Nanotechnologies are undoubtedly an area of great promise. Given the diversity of approaches they encompass, they could have a profound impact on healthcare. Initially they may enhance current treatments, but entirely new agents could soon become available.
However, nanotechnologies also raise challenging regulatory issues - the properties of nanomaterials differ fundamentally from their everyday counterparts; can they be considered the same substance? And there are concerns about the possible environmental impact of nanoparticles.
A living thing
As well as chemically produced agents, researchers are also looking at living organisms. In doing so, they are reviving a long and colourful medical history.
Leeches may not be everyone's cup of tea, but they produce a very useful anti-blood-clotting agent (hirudin) and are very effective at draining blood. They are used clinically in microsurgery, helping to improve blood flow when digits are reattached.
Maggots may be similarly repellent to most, but they have long been medicinally useful. In World War I, infections with maggots kept bacterial infections in check. Experiments have been carried out with maggots to clean wounds; they also seem to secrete compounds that promote wound healing. They have been shown to be just as good (and cost-effective) as conventional medications for chronic wounds, and greenbottle larvae are commercially available for use in medicine. The main obstacle to their wider use is patient squeamishness…
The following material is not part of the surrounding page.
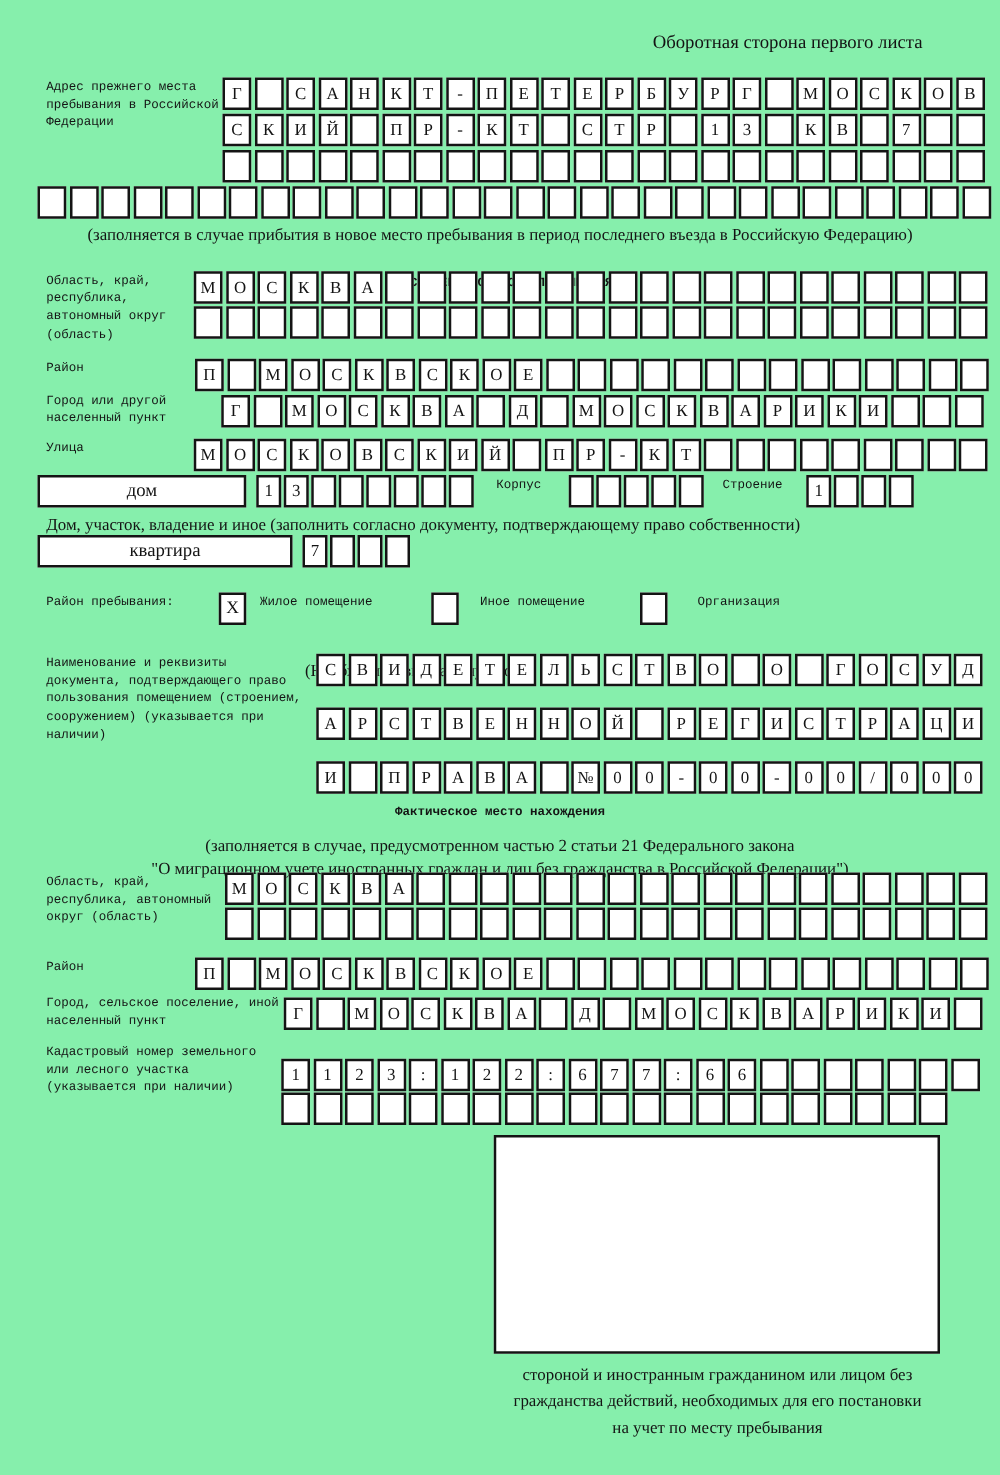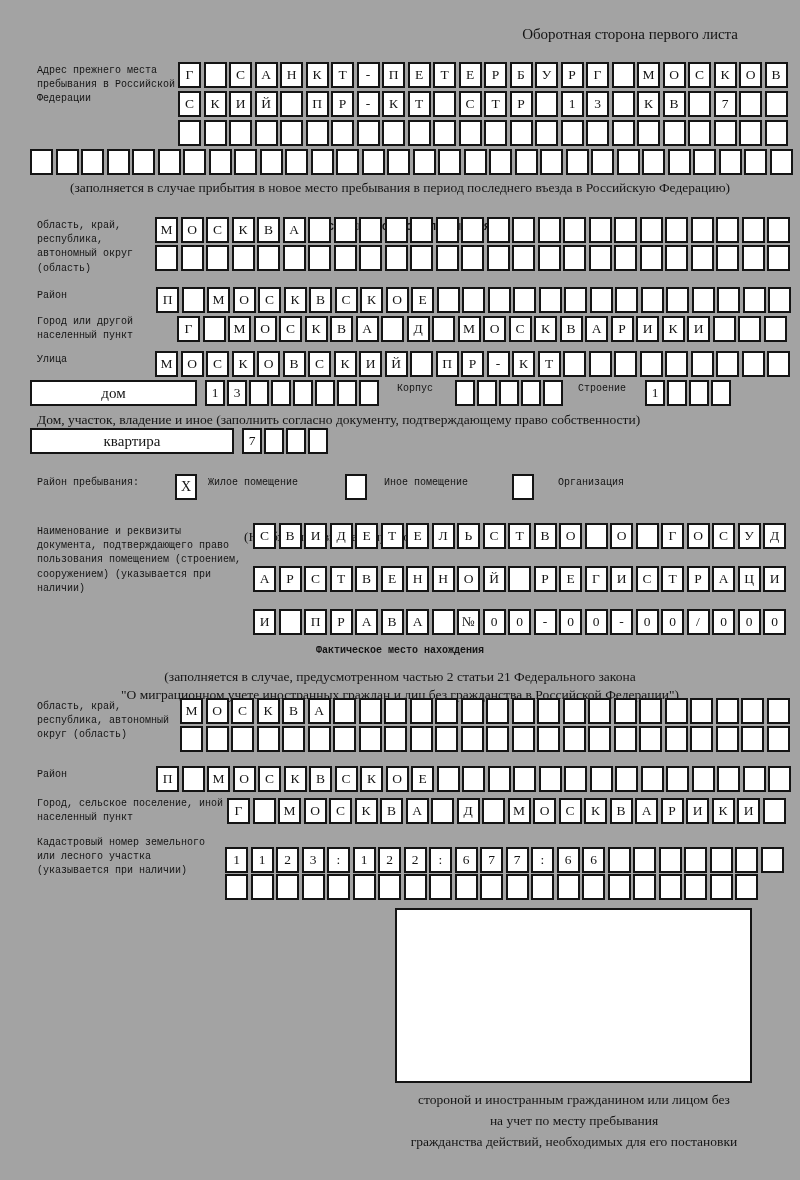"Оборотная сторона первого листа" .page { background: #a3a3a3 -> #86efac }
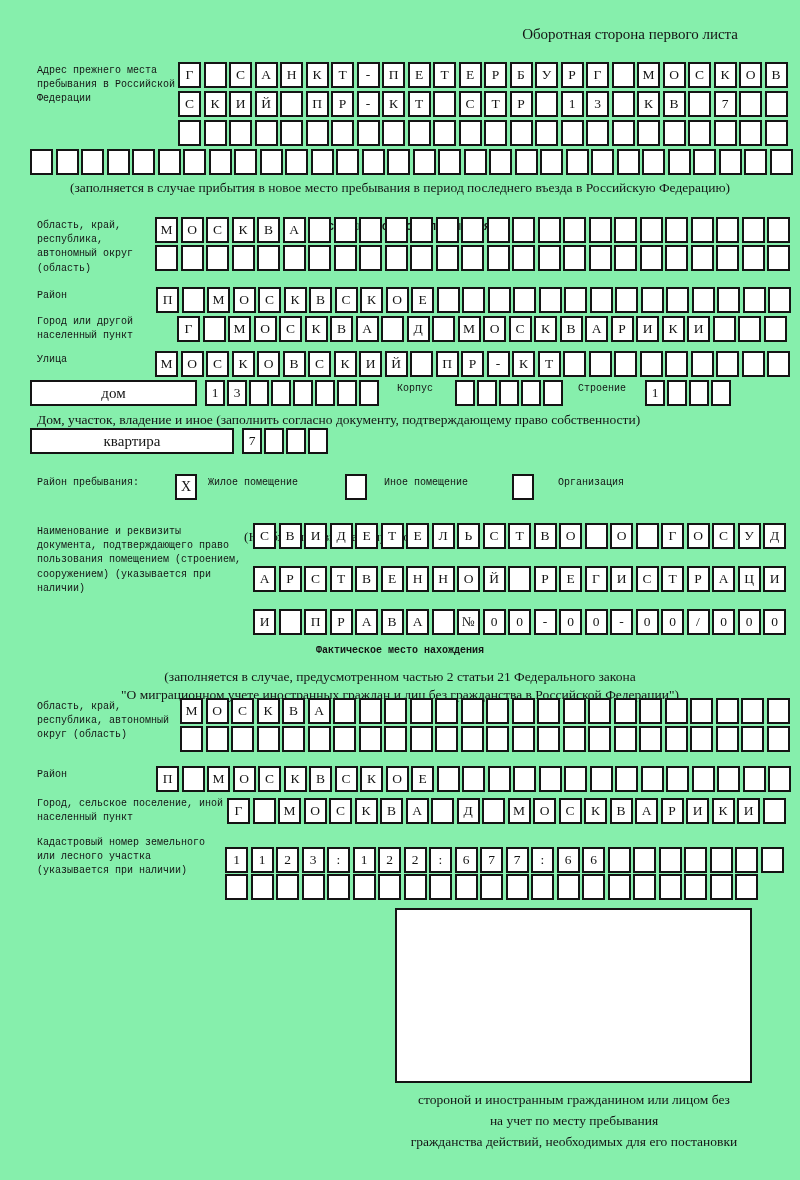"на учет по месту пребывания" div { order: before "гражданства действий, необходимых для" -> after "гражданства действий, необходимых для" }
An area of growing interest is the use of parasites or their secretions or eggs to manipulate the immune response. There is a school of thought that the current high incidence of asthma, inflammation and allergy in the West is due to a lower parasite burden. In parts of the world where parasites are common, asthma is rare. Various trials have been carried out of parasitic worm eggs for inflammatory bowel disease, with some success. In the UK, hookworms are being tested as a treatment for asthma.
Much effort is being put into identifying the active substances produced by parasites, so that they can be given medicinally without a patient having to be infected with the real thing.